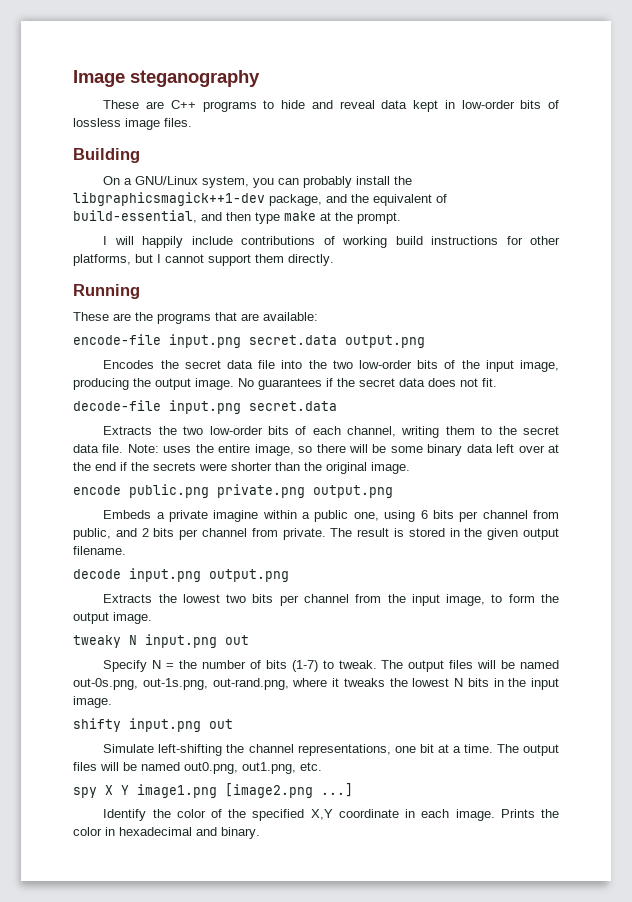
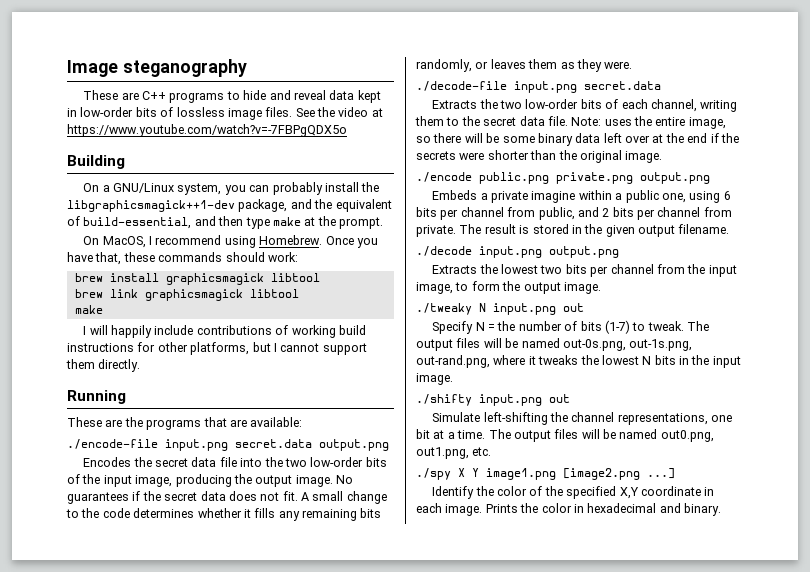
+ See the video at https://www.youtube.com/watch?v=-7FBPgQDX5o
+ On MacOS, I recommend using Homebrew. Once you have that, these commands should work:
+ brew install graphicsmagick libtool
+ brew link graphicsmagick libtool
+ make
- encode-file input.png secret.data output.png
+ ./encode-file input.png secret.data output.png
- No guarantees if the secret data does not fit.
- decode-file input.png secret.data
+ No guarantees if the secret data does not fit. A small change to the code determines whether it fills any remaining bits randomly, or leaves them as they were.
+ ./decode-file input.png secret.data
- encode public.png private.png output.png
+ ./encode public.png private.png output.png
- decode input.png output.png
+ ./decode input.png output.png
- tweaky N input.png out
+ ./tweaky N input.png out
- shifty input.png out
+ ./shifty input.png out
- spy X Y image1.png [image2.png ...]
+ ./spy X Y image1.png [image2.png ...]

--

# What needs to be done:
The reply should consist of the listing restated word for word, with its pictures removed.

# Response to the task:
+ See the video at https://www.youtube.com/watch?v=-7FBPgQDX5o
+ On MacOS, I recommend using Homebrew. Once you have that, these commands should work:
+ brew install graphicsmagick libtool
+ brew link graphicsmagick libtool
+ make
- encode-file input.png secret.data output.png
+ ./encode-file input.png secret.data output.png
- No guarantees if the secret data does not fit.
- decode-file input.png secret.data
+ No guarantees if the secret data does not fit. A small change to the code determines whether it fills any remaining bits randomly, or leaves them as they were.
+ ./decode-file input.png secret.data
- encode public.png private.png output.png
+ ./encode public.png private.png output.png
- decode input.png output.png
+ ./decode input.png output.png
- tweaky N input.png out
+ ./tweaky N input.png out
- shifty input.png out
+ ./shifty input.png out
- spy X Y image1.png [image2.png ...]
+ ./spy X Y image1.png [image2.png ...]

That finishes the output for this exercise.